We’ve taken the hard work of incorporating new data every month or more and made it an automated process that takes seconds instead of days or weeks. The purpose-built Artificial Intelligence and Machine Learning kernels make it possible to do the heavy thinking lift asynchronously. Your FP&A teams can focus on adding details to the model without having to worry about the time it takes to re-run and rebuild the model every time you update the forecast.
And it’s FAST… like really fast:
At the end of those 37.69 seconds, you get 339 refreshed models that incorporate the latest monthly data, have automatically re-tuned each model to accommodate new trend signals, and are production-ready to show the updated impact of future revenue, profits, cash, or whatever KPIs you want.
We’re Launching our BETA on April 5th, 2024! If you’re interested in being a Beta client, please send a note to Nate@BetterForecasting.com
Concerns about “AI”?
Worried about AI and its information security, its retention of your trade secrets, or whether it’s going to become SkyNet or Hal? This is NOT an LLM (Large Language Model). LLMs aren’t the right tool for forecasting. They’re frankly terrible at it… we’ve checked. This is a purpose-built inferential statistics machine that understands financial statement hierarchy and understands the cause-and-effect relationship inherent in business and how it’s displayed in financial statements.
Excel is NOT Dead!
Oh, and we’ve got lots of ways to keep working with Excel. I LOVE Excel. It’s the O.G. No-code/low-code platform. I’m not trying to proclaim that “Excel is Dead”, because it’ll never be, and I hope it lives a long happy life. This is built to be EASY to get forecasts back into Excel again so you can do the analysis that crazy VP asked you to do, but it should take significantly less time!
Not another modeling platform!
We use our AI to select which drivers are the most significant. Models and their factor values don’t have to be explicit… in fact, it’s better if they’re NOT explicit most of the time. For this workflow, all you have to do is suggest a group of input drivers, and the model automatically assesses which ones are the best predictors every single time we add new data.
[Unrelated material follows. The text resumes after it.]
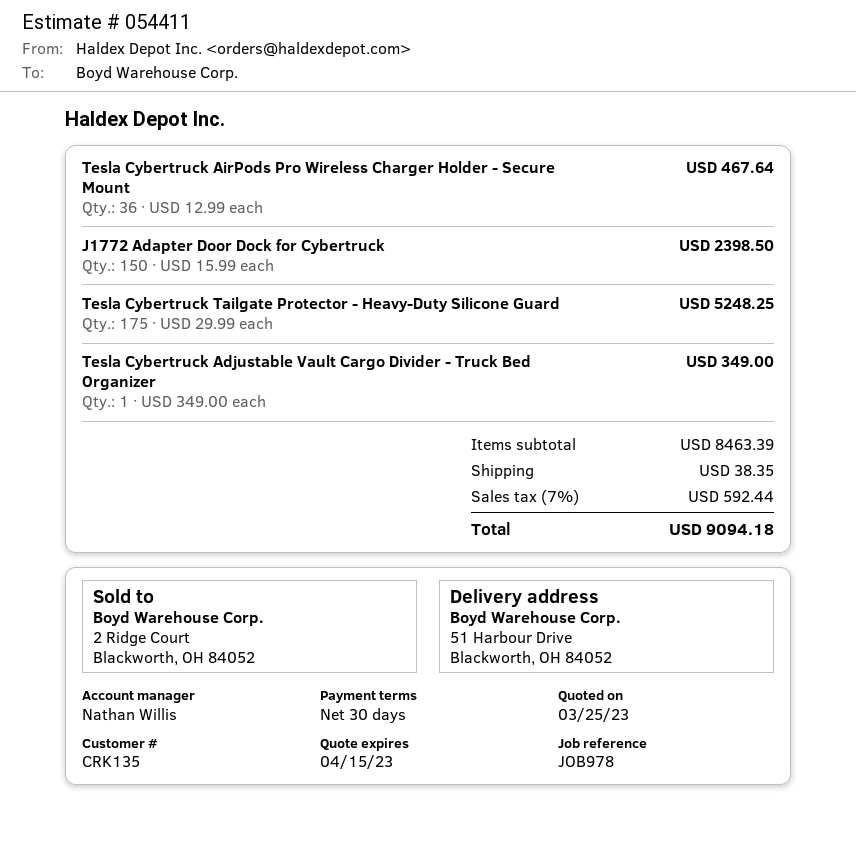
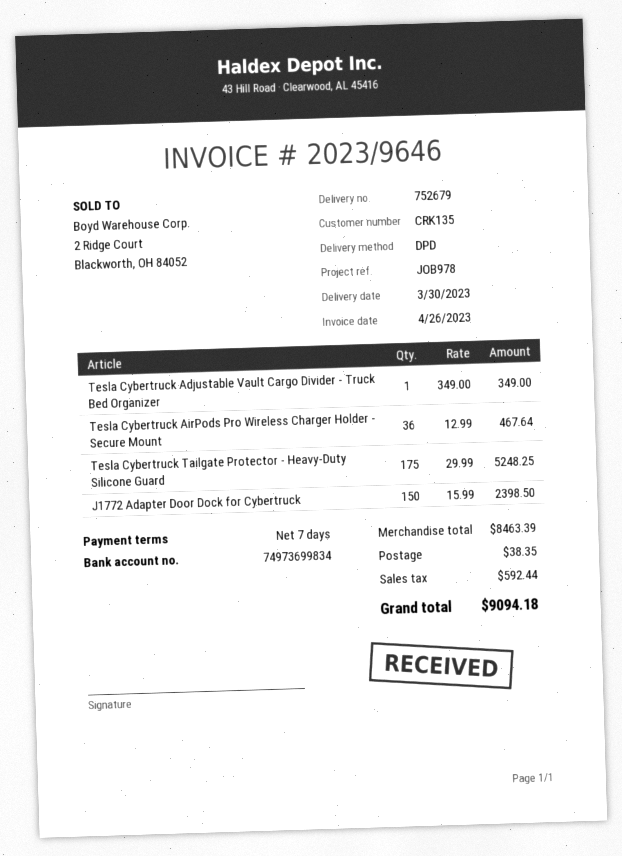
payment terms: 30 days -> 7 days

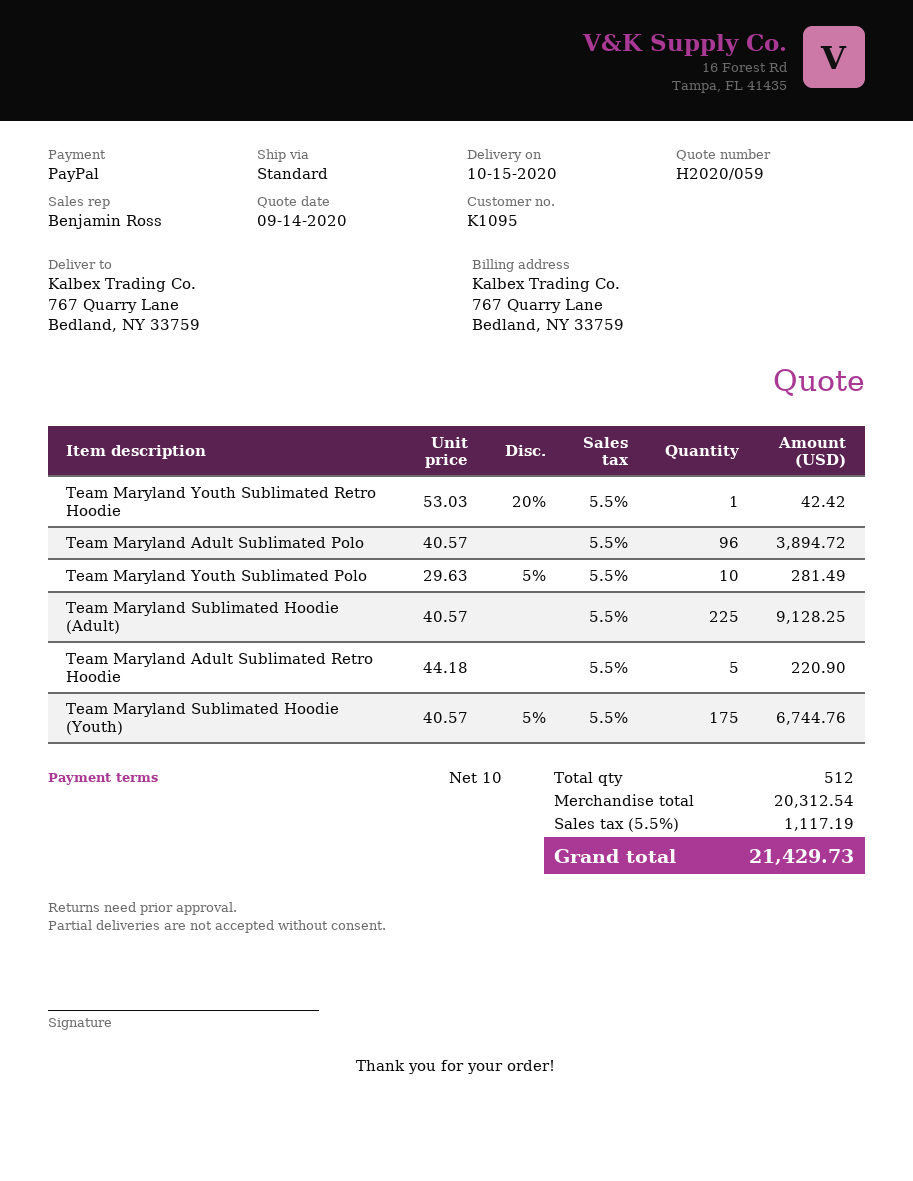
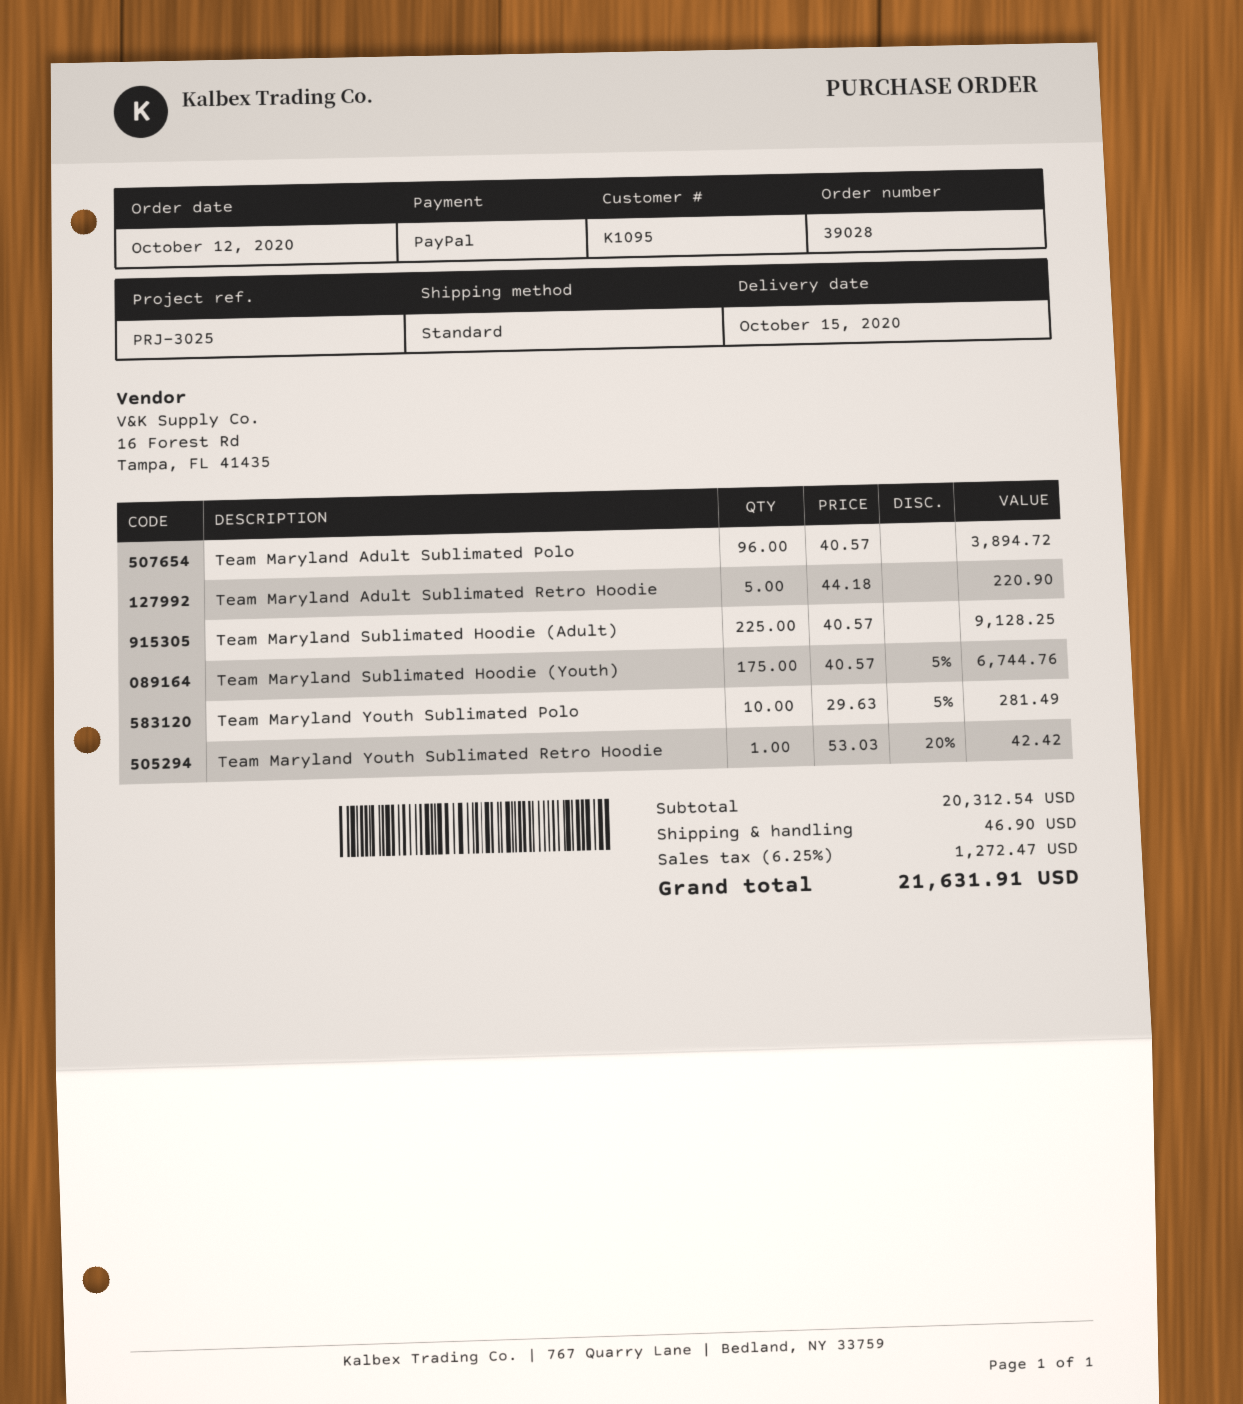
shipping: none -> 46.90
tax: 5.5% = 1117.19 -> 6.25% = 1272.47
total: 21429.73 -> 21631.91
Let’s talk about how that changes the modeling workflow:
Traditional Modeling:
Income = 0.5*AccountB + 7*AccountF – 3*AccountG
You have to explicitly set what those parameter relationships are (the “0.5”, “7”, and “3” above). This also means you need to do all of the updating of those manually as new data comes in. Which is where most of the time is wasted in the traditional FP&A workflow. Most companies we onboard are just not reviewing and updating these parameters on a regular basis! This causes degradation of quality over time.
I watched demos of the “best in class” modeling platforms recently. And in every single one of them the first step is to go re-enter all of your modeling calculations. That’s an incredible amount of work, and it’ll continue to be a lot of work to maintain. I couldn’t believe how much more work that is than what we do.
Inferential Modeling:
Look for predictors of Income in the following groups:
- CRM Accounts B, C, or D
- P&L Accounts F, G, H, or Z
- All Sub-Accounts of Balance Sheet Account Y
- 47 timeseries predictors
You DON’T explicitly set any parameters, the model automatically updates those parameter relationships based on all of the available data… and you should be getting updated data at least monthly. ALL of the maintenance is done for you. The models are always improving in accuracy every month as we gather more and more predicted vs actual history, rather than the degradation of static manual parameter updates.
We have a set of graphical reports that is designed for users to quickly review for issues. Our human brain’s superpower is pattern recognition. We designed these reports to take advantage of that.
For the occasions when parameters should be explicit and fixed. That’s OK, we have that capability too.